[Given entries]

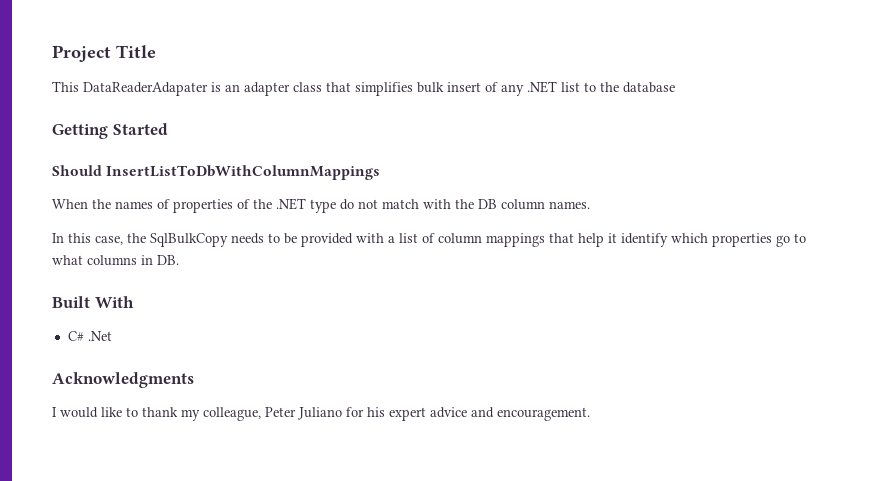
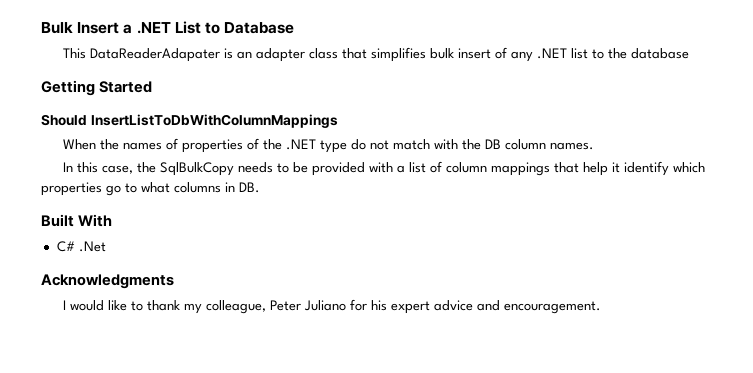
[52,45,156,62] Project Title -> [41,21,295,34] Bulk Insert a .NET List to Database

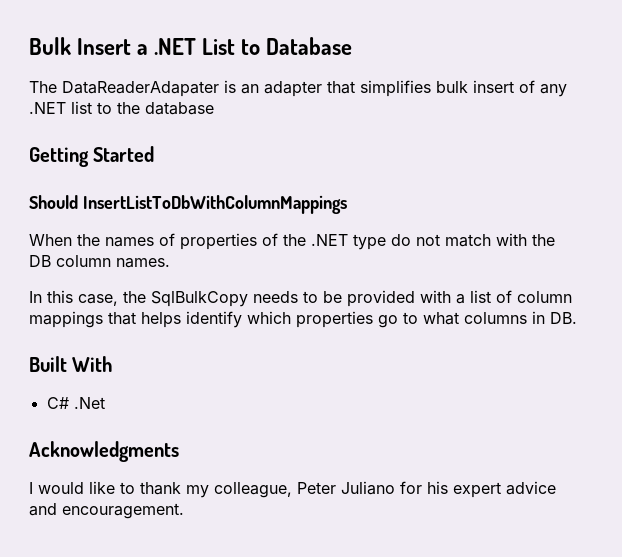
[63,48,87,59] This -> [29,81,57,93] The
[309,48,339,59] class -> (322, 89) none
[583,162,621,176] help it -> [141,312,181,328] helps

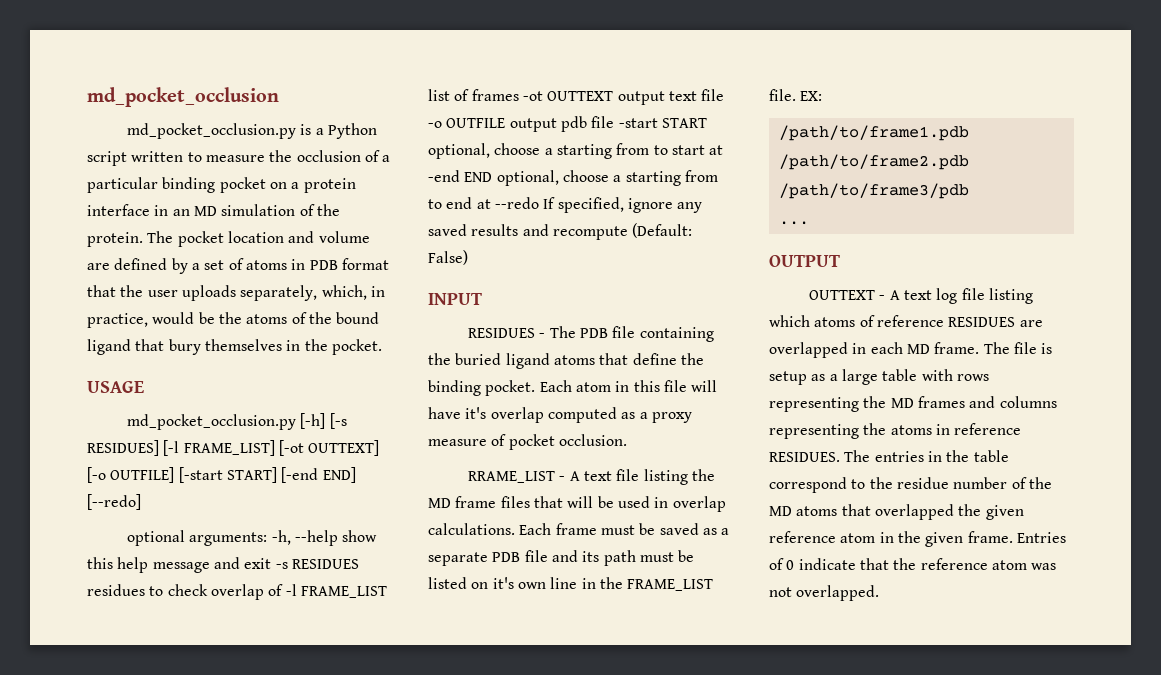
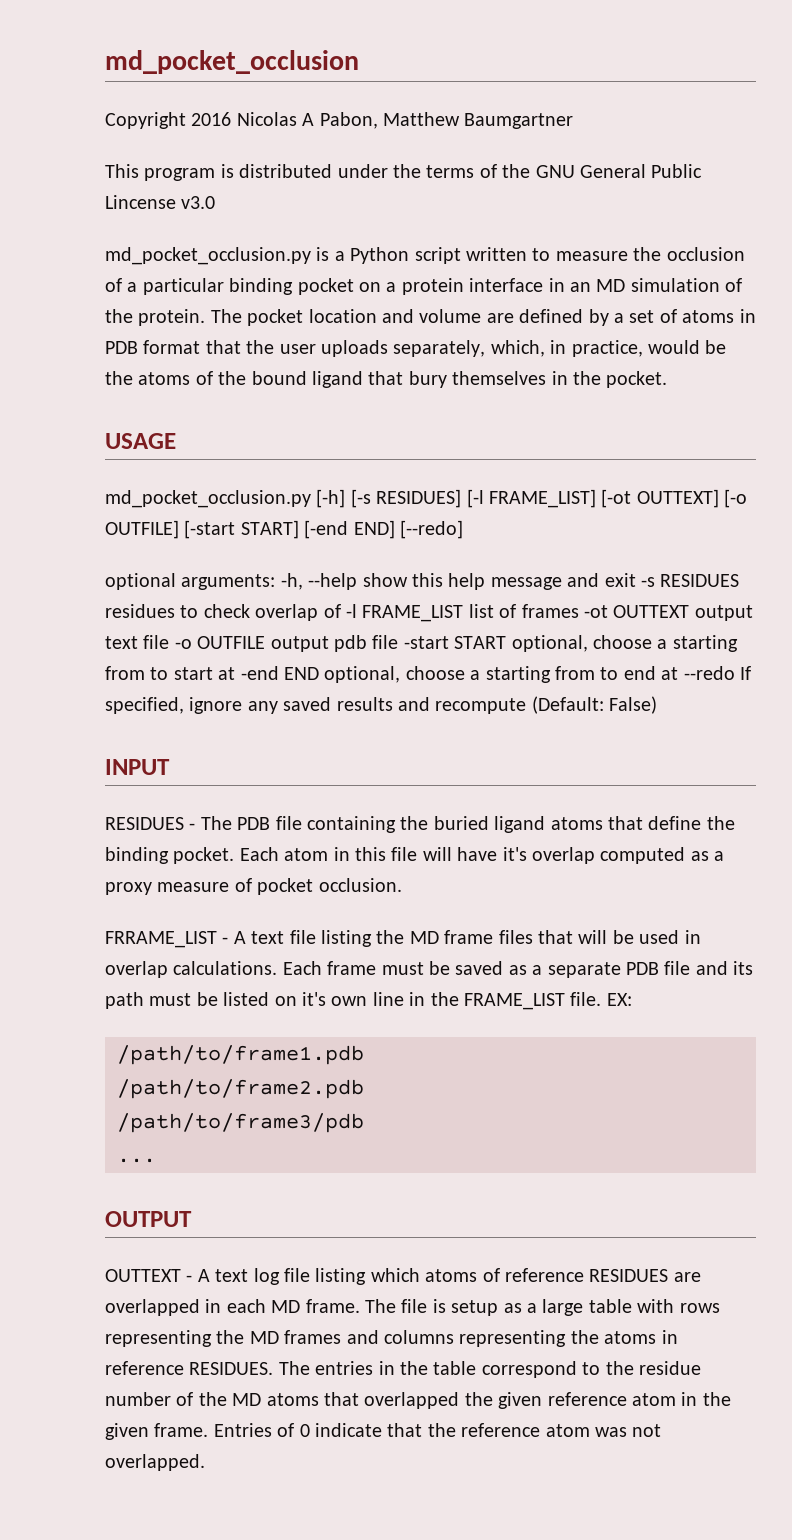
(279, 97) none -> [105,112,574,129] [105,164,703,181] [105,195,216,209] // Copyright 2016 Nicolas A Pabon, Matthew Baumgartner // This program is distributed under the terms of the GNU General Public Lincense v3.0
[468,471,556,483] RRAME_LIST -> [105,931,217,948] FRRAME_LIST

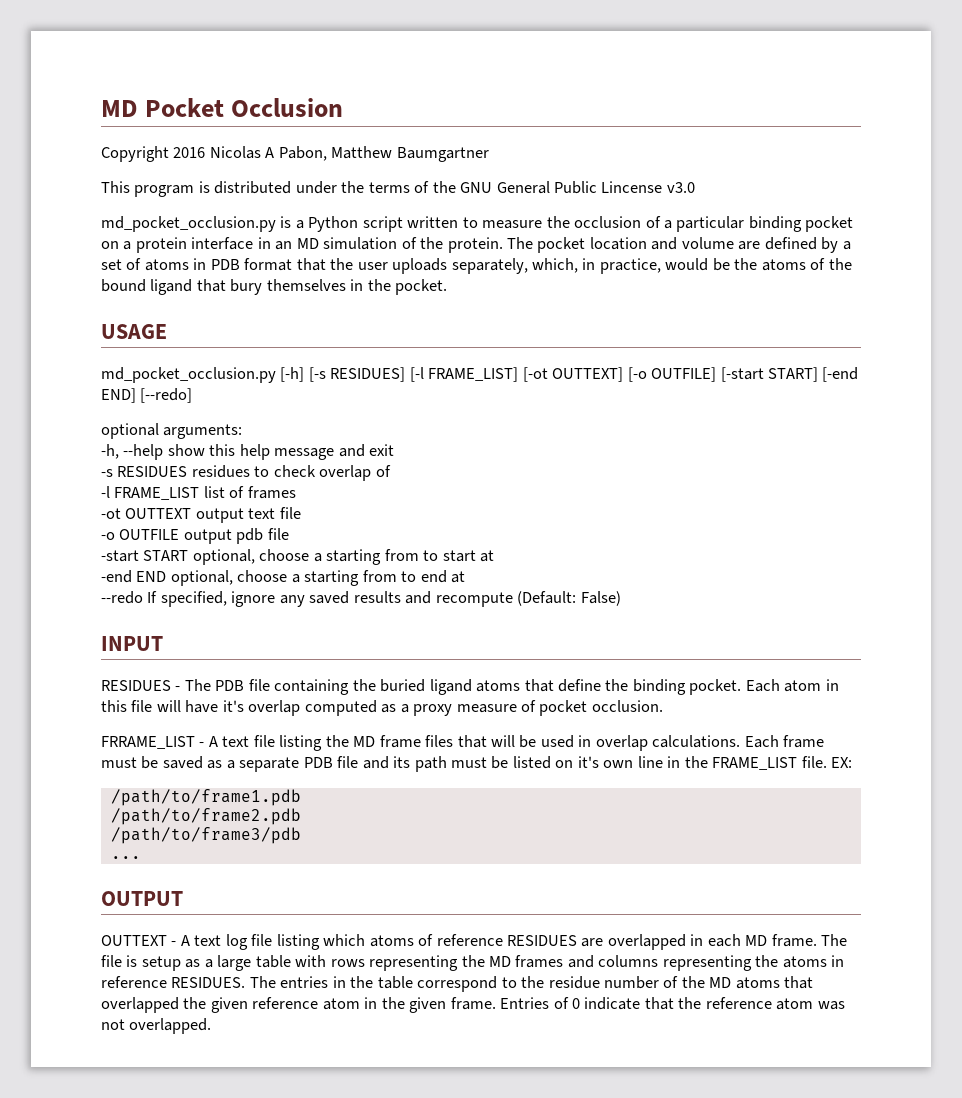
[105,50,359,74] md_pocket_occlusion -> [101,98,344,117] MD Pocket Occlusion
(276, 582) none -> (243, 431) //
(636, 580) none -> (395, 450) //
(341, 611) none -> (391, 471) //
(579, 611) none -> (296, 492) //
(170, 642) none -> (301, 513) //
(399, 642) none -> (289, 534) //
(236, 673) none -> (495, 556) //
(679, 673) none -> (466, 577) //

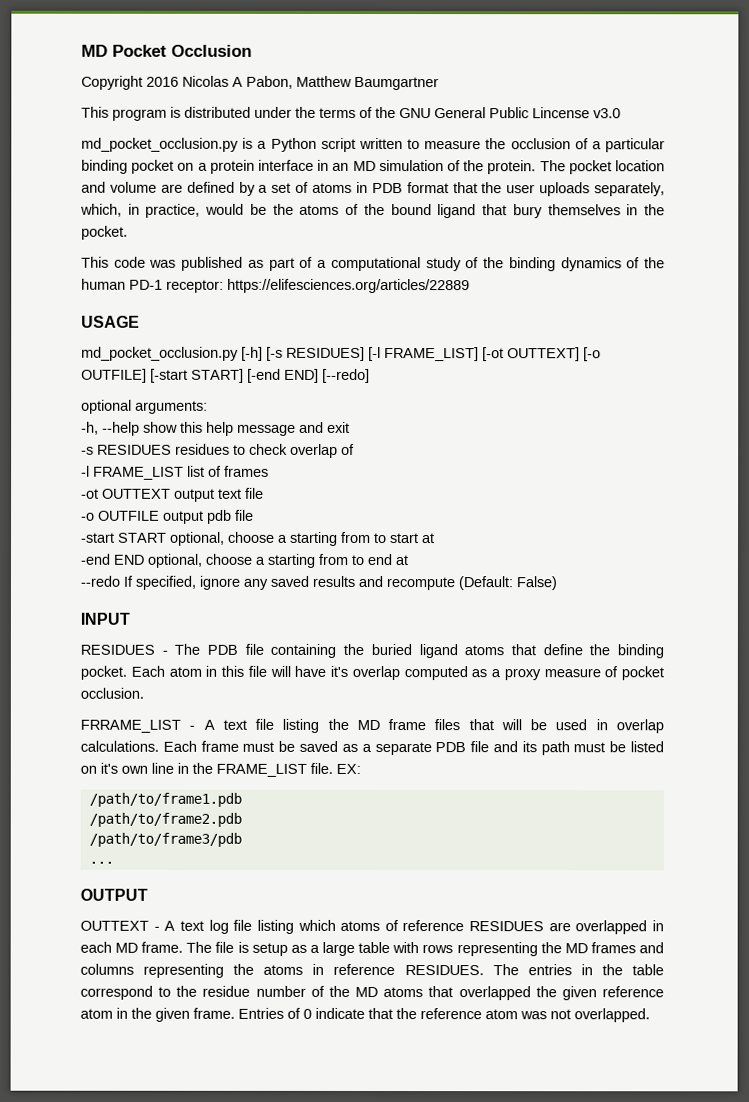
(448, 287) none -> [81,256,665,272] [81,278,470,294] // This code was published as part of a computational study of the binding dynamics of the human PD-1 receptor: https://elifesciences.org/articles/22889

[/Given entries]

▶ **Work order**
All entries above must be duplicated exactly; please omit any picture they hold.

▶ **Answer box**
[52,45,156,62] Project Title -> [41,21,295,34] Bulk Insert a .NET List to Database

[63,48,87,59] This -> [29,81,57,93] The
[309,48,339,59] class -> (322, 89) none
[583,162,621,176] help it -> [141,312,181,328] helps

(279, 97) none -> [105,112,574,129] [105,164,703,181] [105,195,216,209] // Copyright 2016 Nicolas A Pabon, Matthew Baumgartner // This program is distributed under the terms of the GNU General Public Lincense v3.0
[468,471,556,483] RRAME_LIST -> [105,931,217,948] FRRAME_LIST

[105,50,359,74] md_pocket_occlusion -> [101,98,344,117] MD Pocket Occlusion
(276, 582) none -> (243, 431) //
(636, 580) none -> (395, 450) //
(341, 611) none -> (391, 471) //
(579, 611) none -> (296, 492) //
(170, 642) none -> (301, 513) //
(399, 642) none -> (289, 534) //
(236, 673) none -> (495, 556) //
(679, 673) none -> (466, 577) //

(448, 287) none -> [81,256,665,272] [81,278,470,294] // This code was published as part of a computational study of the binding dynamics of the human PD-1 receptor: https://elifesciences.org/articles/22889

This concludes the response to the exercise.